- Problem to solve -
A single number is the whole answer: how many lines in this listing contain "need".

- Supplied material -
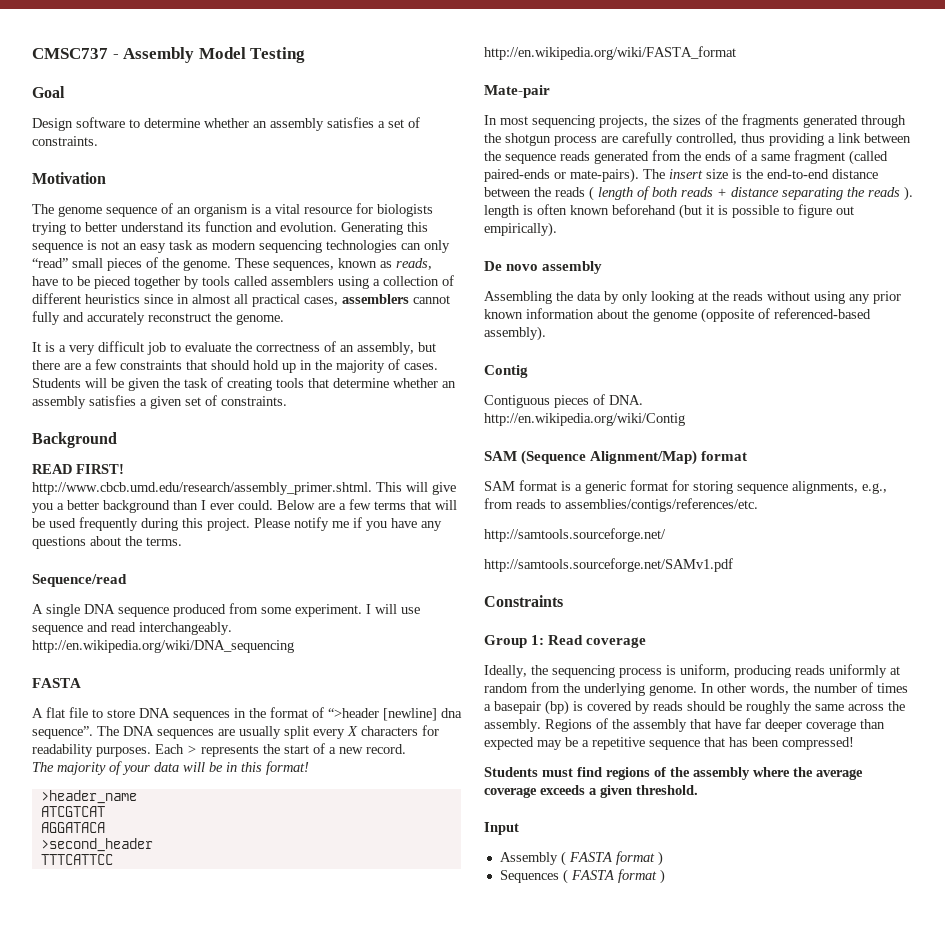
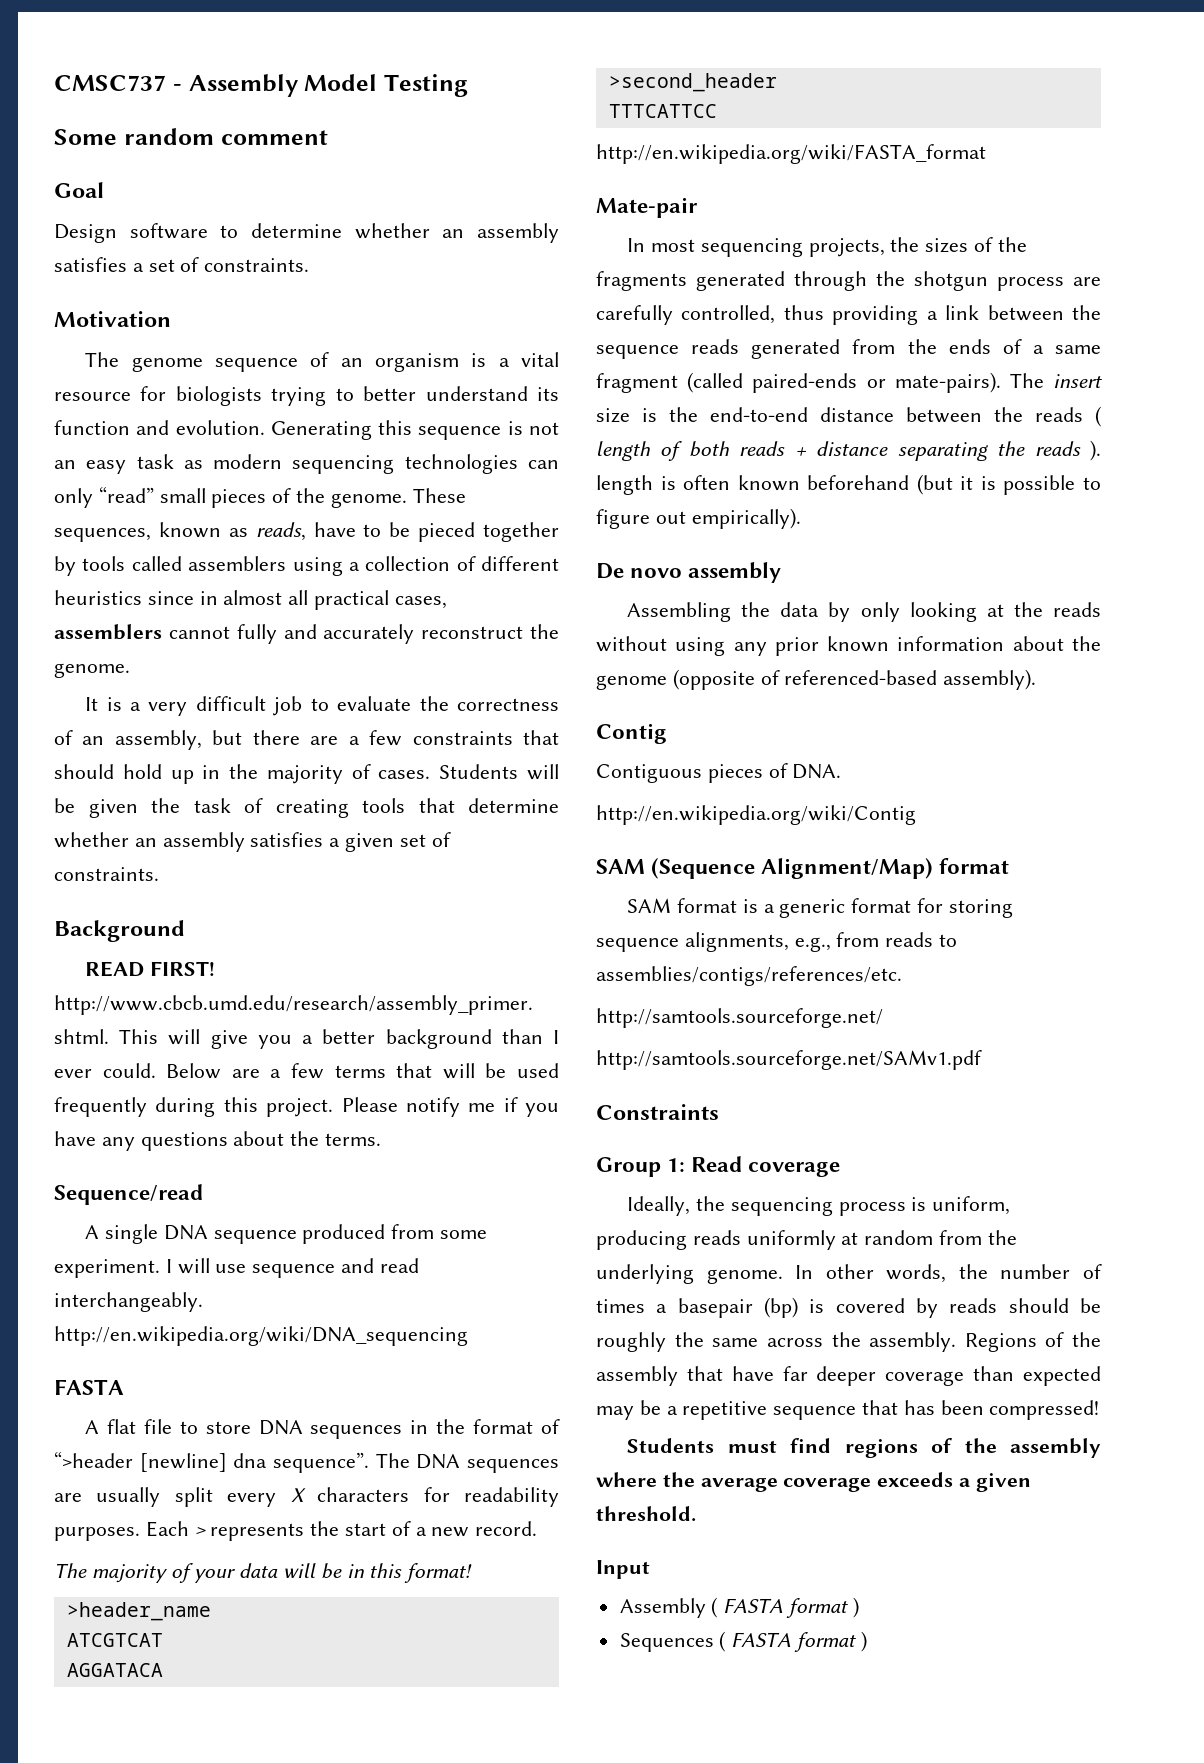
(306, 55) none -> [54,128,328,145] // Some random comment

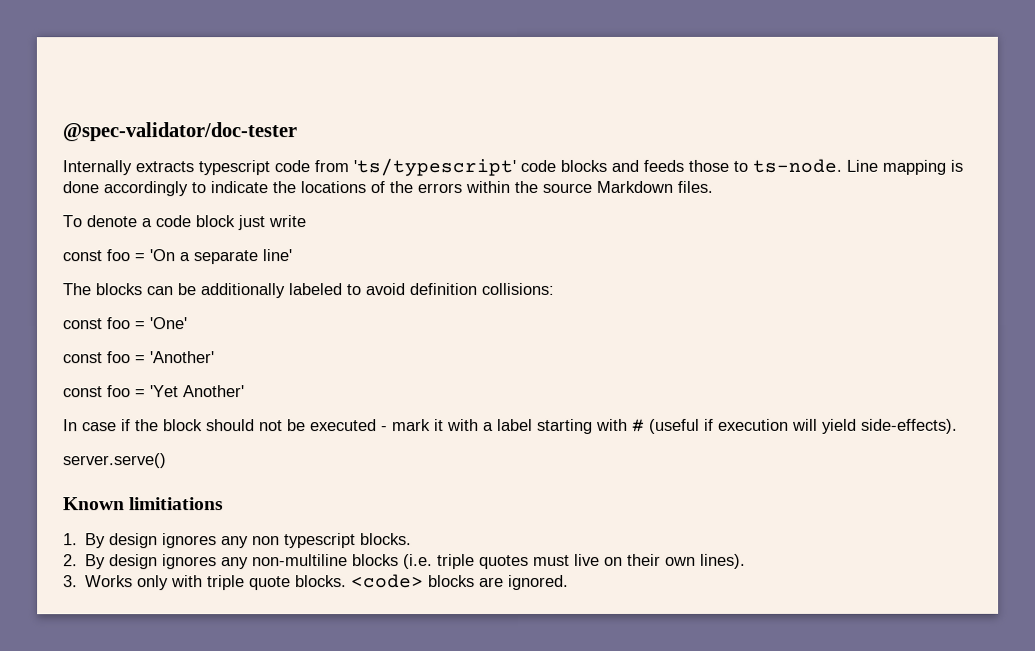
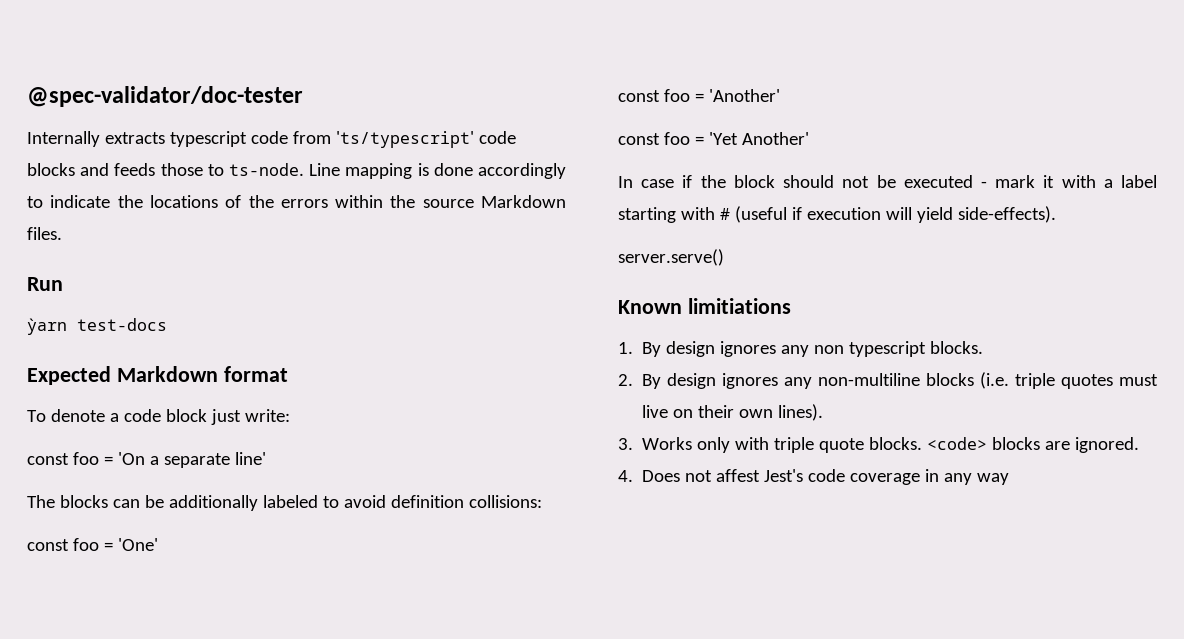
(713, 186) none -> [27,277,63,291] [27,318,167,335] [27,366,288,385] // Run // ỳarn test-docs // Expected Markdown format
[268,215,306,228] write -> [244,409,290,422] write:
(570, 582) none -> [618,469,1010,485] // 4. Does not affest Jest's code coverage in any way

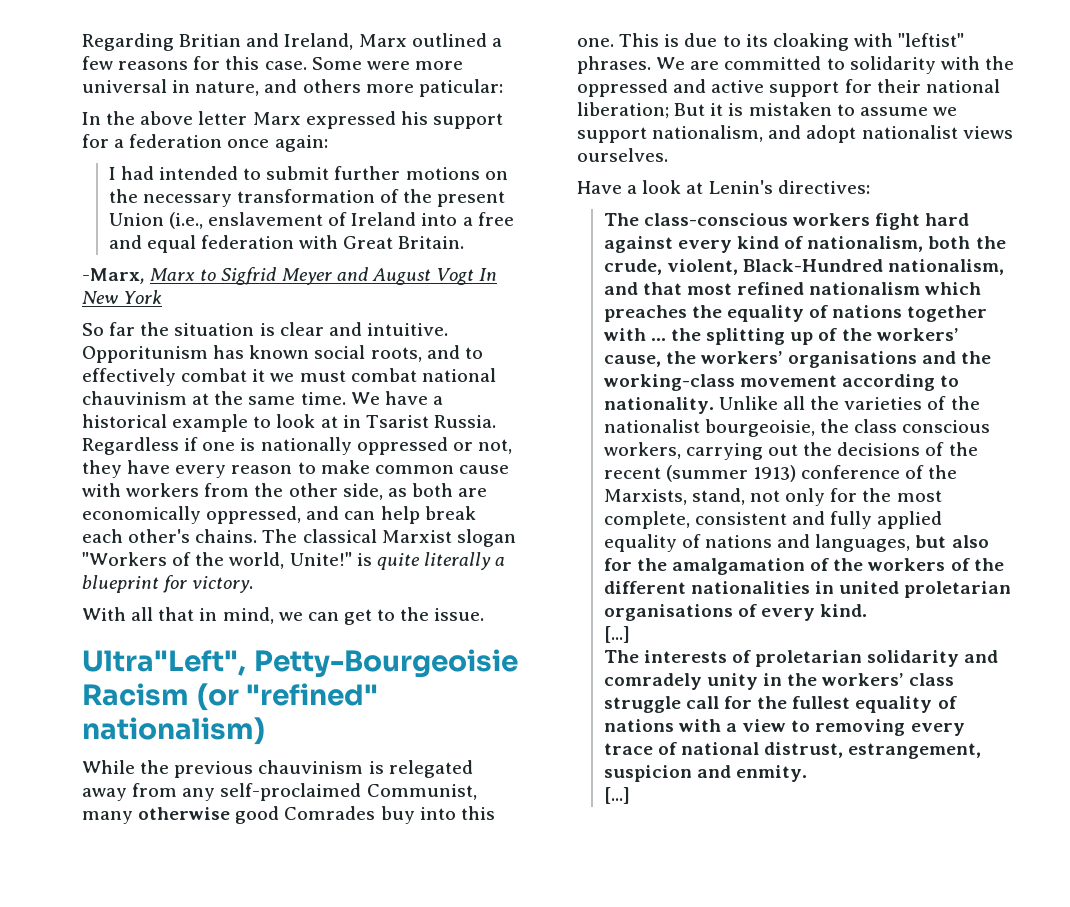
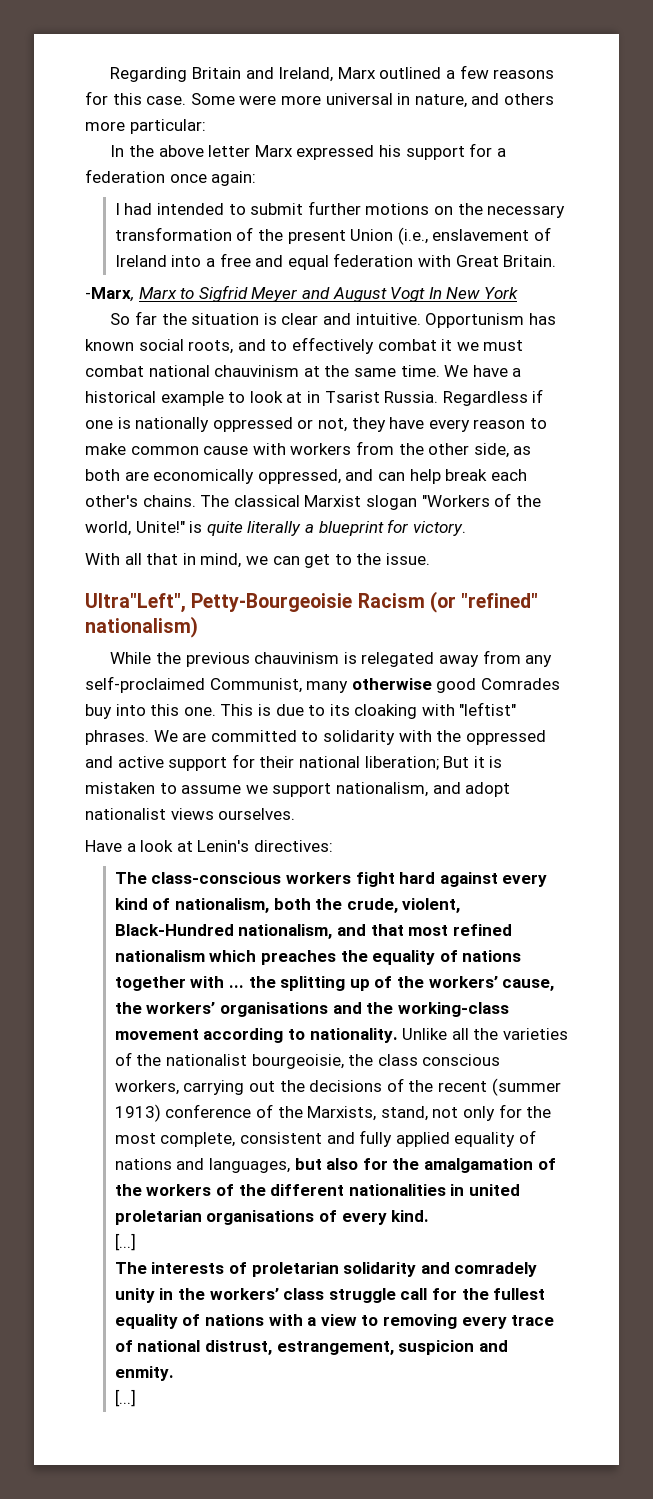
[179,34,242,47] Britian -> [191,67,241,79] Britain
[418,79,503,97] paticular: -> [129,119,206,134] particular:
[82,346,208,363] Opporitunism -> [425,313,525,328] Opportunism

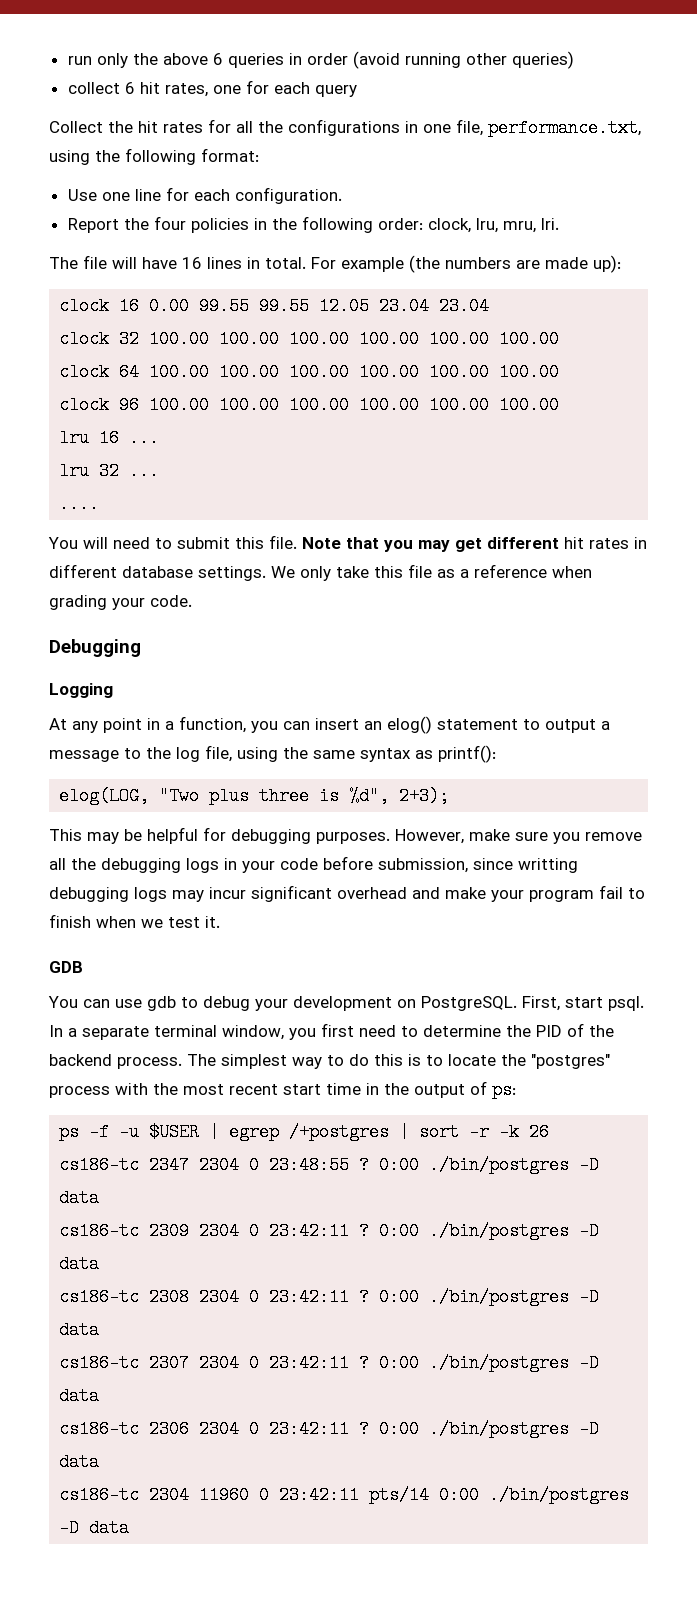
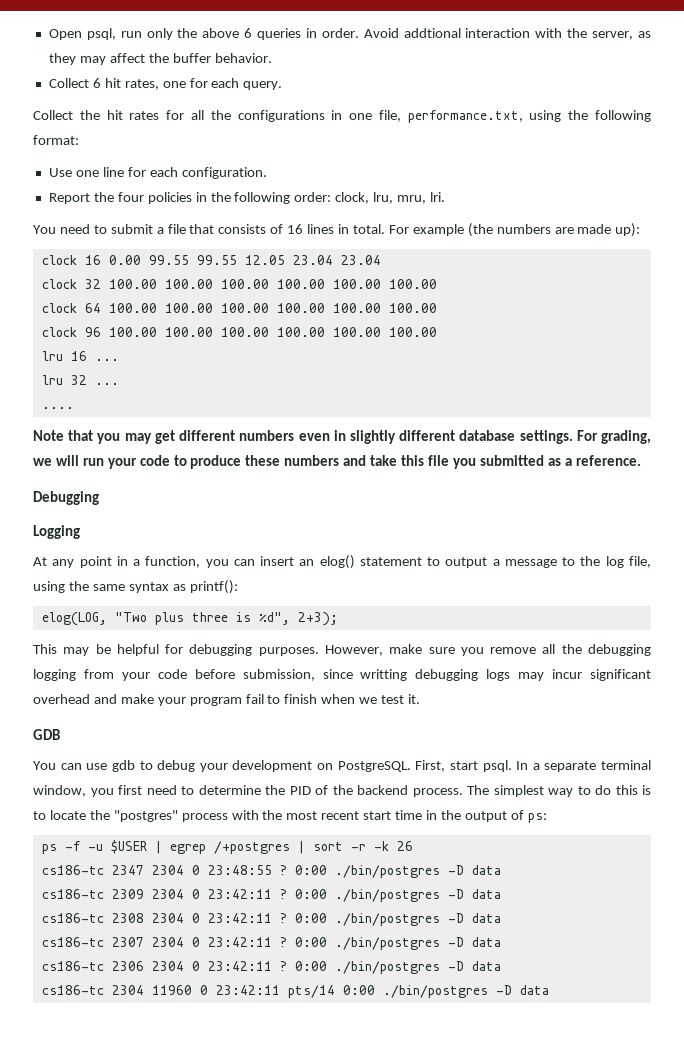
(67, 60) none -> [48,28,116,40] Open psql,
[306,51,574,69] [67,82,120,94] order (avoid running other queries) // collect -> [321,28,651,40] [48,53,272,65] [48,78,89,88] order. Avoid addtional interaction with the server, as they may affect the buffer behavior. // Collect
[314,85,357,97] query -> [243,81,283,90] query.
[49,255,177,269] The file will have -> [33,224,284,234] You need to submit a file that consists of
[48,535,297,549] You will need to submit this file. -> (74, 408) none
[564,537,647,549] [49,564,592,581] [49,595,192,610] hit rates in different database settings. We only take this file as a reference when grading your code. -> [239,430,651,444] [33,455,641,469] numbers even in slightly different database settings. For grading, we will run your code to produce these numbers and take this file you submitted as a reference.
[186,858,237,873] logs in -> [33,669,114,681] logging from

- Solution -
2